# Regular Production Bolivar Gold Medals ????



## RPB67 (Mar 26, 2005)

Supposedly there will be a regular production BGM again. It seems they turned up in the 2006 price lists for spain at about $11. Does anyone know anything about this?

http://www.mycigarsite.com/subopciones/opcion1c/opcion1ceng.html

They are in the price list ??????


----------



## Fredster (Jan 26, 2004)

My guess is it made it on the list by mistake. Probably an old listing that never got deleted. Unless it's going to be produced in large numbers the price would be a lot more. They were about 30.00, when they did they limited run a few years ago. There are other misprints there also. It says Monte Robustos E.L. 06 and Party SD#3 06. These were both 01 E.L.'s and I'm sure they are not going to be released in 06 again.


----------



## dayplanner (Dec 11, 1997)

Fredster said:


> There are other misprints there also. It says Monte Robustos E.L. 06 and Party SD#3 06. These were both 01 E.L.'s and I'm sure they are not going to be released in 06 again.


I don't think those are misprints, they are bringing back the 01 EL's for their 5th anniversary.

As for the Gold Metals? I have no idea.


----------



## OpusEx (Oct 31, 2003)

Fredster said:


> My guess is it made it on the list by mistake.

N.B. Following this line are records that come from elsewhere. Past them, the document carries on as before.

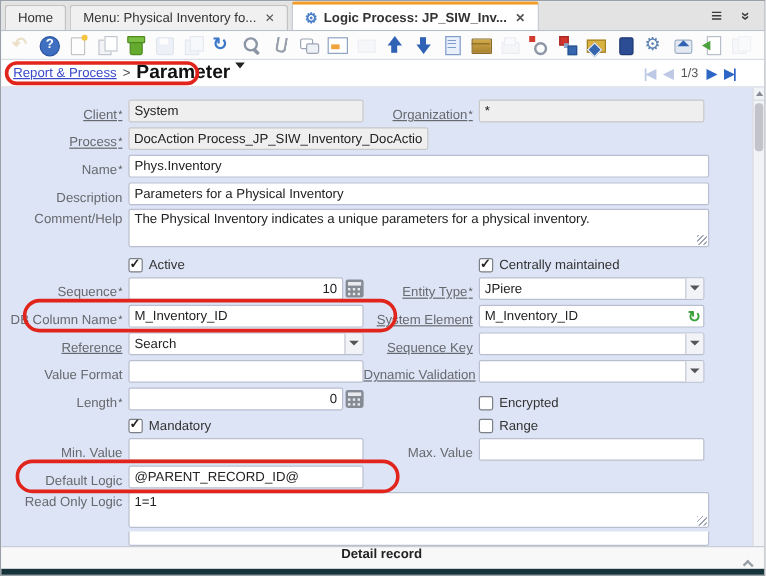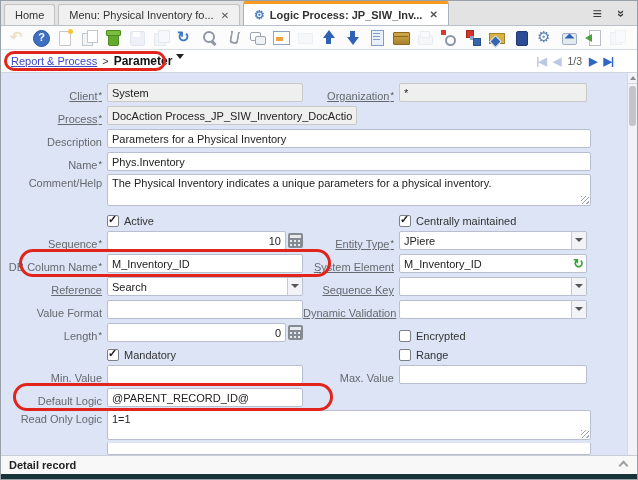--- a/index.html
+++ b/index.html
@@ -65,21 +65,21 @@
   .tbi-export::after{content:"";position:absolute;left:6px;top:6px;border-top:7px solid #2f62b5;border-left:7px solid transparent;transform:rotate(-45deg);}
   .tbi-file-import::before{content:"";position:absolute;left:5px;top:1px;width:10px;height:14px;background:#fff;border:1px solid #b8bfca;}
   .tbi-file-import::after{content:"";position:absolute;left:1px;top:5px;border-right:7px solid #4ca13c;border-top:4px solid transparent;border-bottom:4px solid transparent;}
   .tbi-post::before{content:"";position:absolute;left:2px;top:3px;width:10px;height:11px;background:#f0f2f6;border:1px solid #dadfe7;}
   .tbi-post::after{content:"";position:absolute;left:7px;top:1px;width:9px;height:11px;background:#f7f9fb;border:1px solid #e2e6ec;}
 
   
   .crumbbar { position:relative; height:23px; background:#fff; border-bottom:1px solid #cfd4de; display:flex; align-items:center; padding:0 10px; }
   .crumb-link { font-size:11px; color:#3a49c9; text-decoration:underline; cursor:pointer; }
   .crumb-sep { font-size:11px; color:#444; margin:0 5px; }
-  .crumb-cur { font-size:12px; color:#111; font-weight:bold; cursor:pointer; display:flex; gap:4px; }
+  .crumb-cur { font-size:16px; color:#111; font-weight:bold; cursor:pointer; display:flex; gap:4px; }
   .caret-down { width:0; height:0; border-left:4px solid transparent; border-right:4px solid transparent; border-top:5px solid #222; }
   .crumb-ring { position:absolute; left:3px; top:1px; width:162px; height:20px; border:3px solid #e1251c; border-radius:12px; pointer-events:none; }
   .recnav { margin-left:auto; display:flex; align-items:center; gap:7px; padding-right:14px; }
   .navb { font-size:11px; font-weight:bold; letter-spacing:-1px; cursor:pointer; }
   .navb.dis { color:#bcc8e4; cursor:default; }
   .navb.en { color:#2e66c6; }
   .navpos { font-size:10.5px; color:#555; letter-spacing:0; }
 
   
   .content { position:relative; height:382px; background:#dde4f6; padding:9px 12px 0 2px; overflow:hidden; }
@@ -118,21 +118,21 @@
   .ring-db::after { left:16px; width:306px; }
   .ring-def::after { left:10px; width:314px; }
 
   
   .scroll { position:absolute; top:0; right:0; bottom:0; width:10px; background:#f2f3f6; border-left:1px solid #d4d8e0; }
   .scroll .up { height:11px; border-bottom:1px solid #d4d8e0; display:flex; align-items:center; justify-content:center; cursor:pointer; }
   .scroll .up::after { content:""; border-left:3px solid transparent; border-right:3px solid transparent; border-bottom:4px solid #858b94; }
   .scroll .thumb { position:absolute; left:1px; top:13px; width:7px; height:40px; background:#c2c4c9; border-radius:3px; cursor:pointer; }
 
   
-  .detailbar { height:19px; background:#f8f8f8; border-top:1px solid #c8cdd6; display:flex; align-items:center; padding:0 10px 0 8px; }
+  .detailbar { height:19px; background:#f8f8f8; border-top:1px solid #c8cdd6; display:flex; align-items:center; padding:0 10px 0 8px;flex-direction:column; }
   .detailbar .dlabel { font-size:11px; font-weight:bold; color:#222; }
   .detailbar .chev { margin-left:auto; width:7px; height:7px; border-left:2px solid #9aa0a8; border-top:2px solid #9aa0a8; transform:rotate(45deg); cursor:pointer; }
   .bottomstrip { height:7px; background:#17343b; }
 </style>
 </head>
 <body>
 
 <div id="win">
 
   <div class="tabbar">
@@ -214,30 +214,30 @@
     </div>
 
     <div class="row">
       <span class="lab link req">Process</span>
       <span class="fldp">
           <input class="inp ro" readonly="" value="DocAction Process_JP_SIW_Inventory_DocAction" style="">
         </span>
     </div>
 
     <div class="row">
+      <span class="lab req">Name</span>
+      <span class="fldw">
+          <input class="inp" value="Phys.Inventory" style="">
+        </span>
+    </div>
+
+    <div class="row">
       <span class="lab">Description</span>
       <span class="fldw">
           <input class="inp" value="Parameters for a Physical Inventory" style="">
-        </span>
-    </div>
-
-    <div class="row">
-      <span class="lab req">Name</span>
-      <span class="fldw">
-          <input class="inp" value="Phys.Inventory" style="">
         </span>
     </div>
 
     <div class="row tarow">
       <span class="lab" style="padding-top:3px">Comment/Help</span>
       <span class="fldw" style="height:32px">
         <span class="tawrap">
           <textarea class="inp" style="">The Physical Inventory indicates a unique parameters for a physical inventory.</textarea>
           <span class="grip"></span>
         </span>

Probably an old listing that never got deleted. Unless it's going to be produced in large numbers the price would be a lot more. They were about 30.00, when they did they limited run a few years ago. There are other misprints there also. It says Monte Robustos E.L. 06 and Party SD#3 06. These were both 01 E.L.'s and I'm sure they are not going to be released in 06 again.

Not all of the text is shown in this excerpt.